What is expected: Write out all the data verbatim. Skip images.
Top of Data under study
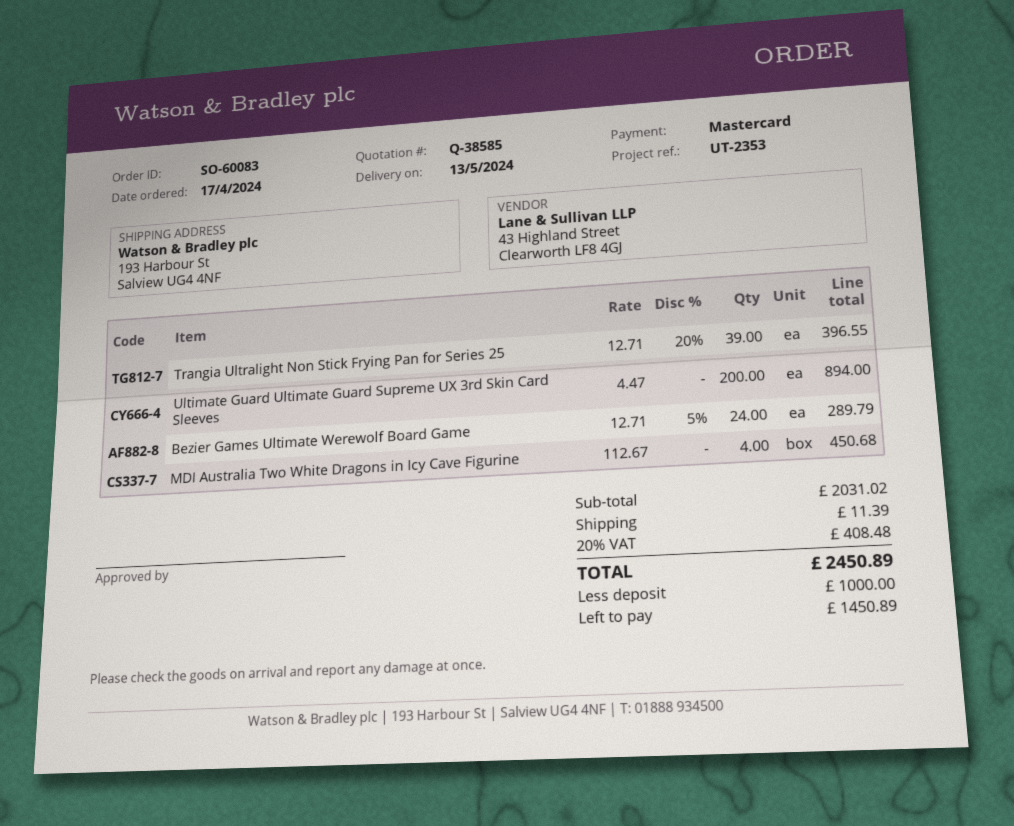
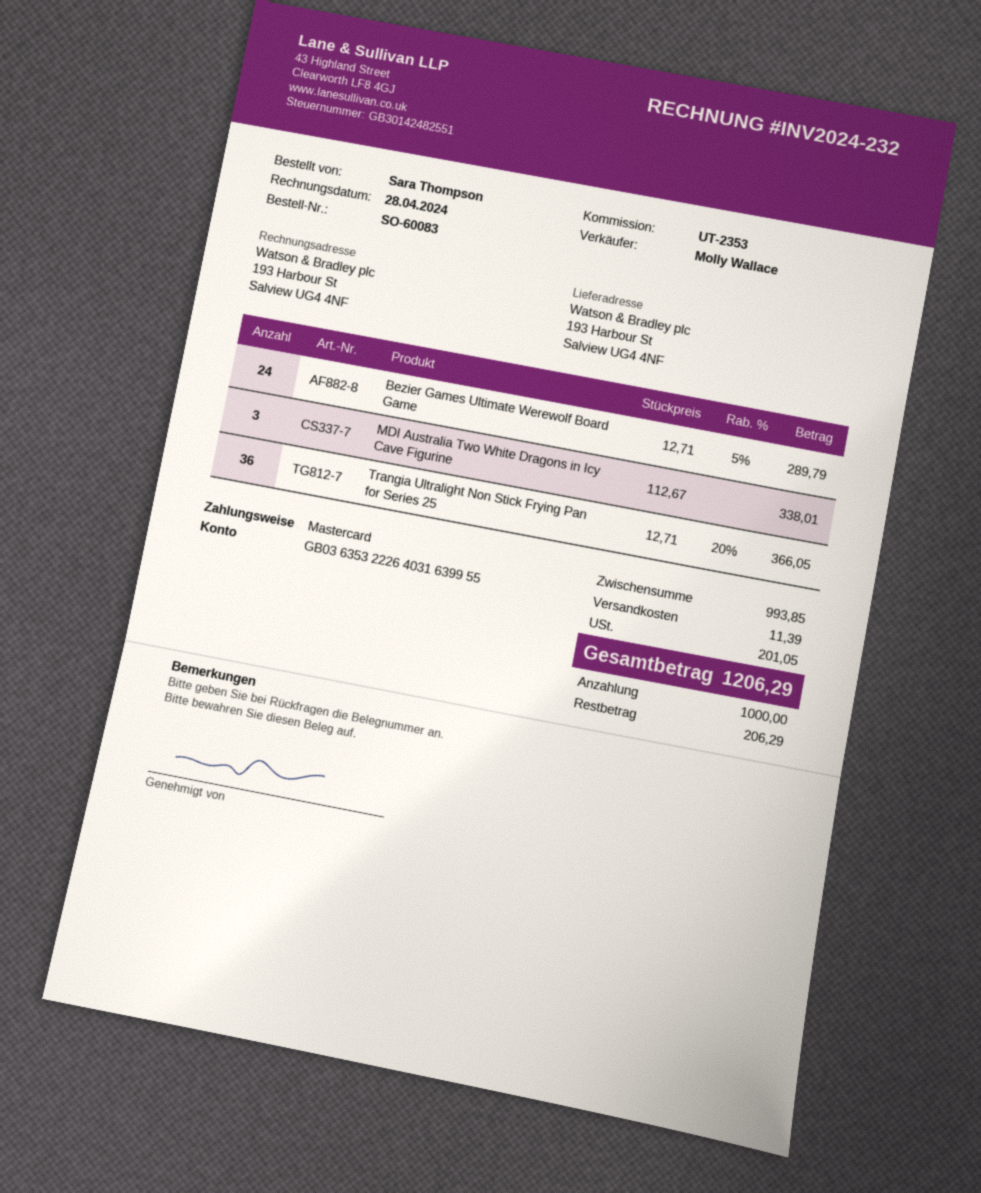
Trangia Ultralight Non Stick Frying Pan for Series 25: 39 x 12.71 - 20% = 396.55 -> 36 x 12.71 - 20% = 366.05
Ultimate Guard Ultimate Guard Supreme UX 3rd Skin Card Sleeves: 200 x 4.47 = 894.00 -> none
MDI Australia Two White Dragons in Icy Cave Figurine: 4 x 112.67 = 450.68 -> 3 x 112.67 = 338.01
subtotal: 2031.02 -> 993.85
tax: 408.48 -> 201.05
total: 2450.89 -> 1206.29
balance: 1450.89 -> 206.29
Bottom of Data under study
Reply to the exercise:
Trangia Ultralight Non Stick Frying Pan for Series 25: 39 x 12.71 - 20% = 396.55 -> 36 x 12.71 - 20% = 366.05
Ultimate Guard Ultimate Guard Supreme UX 3rd Skin Card Sleeves: 200 x 4.47 = 894.00 -> none
MDI Australia Two White Dragons in Icy Cave Figurine: 4 x 112.67 = 450.68 -> 3 x 112.67 = 338.01
subtotal: 2031.02 -> 993.85
tax: 408.48 -> 201.05
total: 2450.89 -> 1206.29
balance: 1450.89 -> 206.29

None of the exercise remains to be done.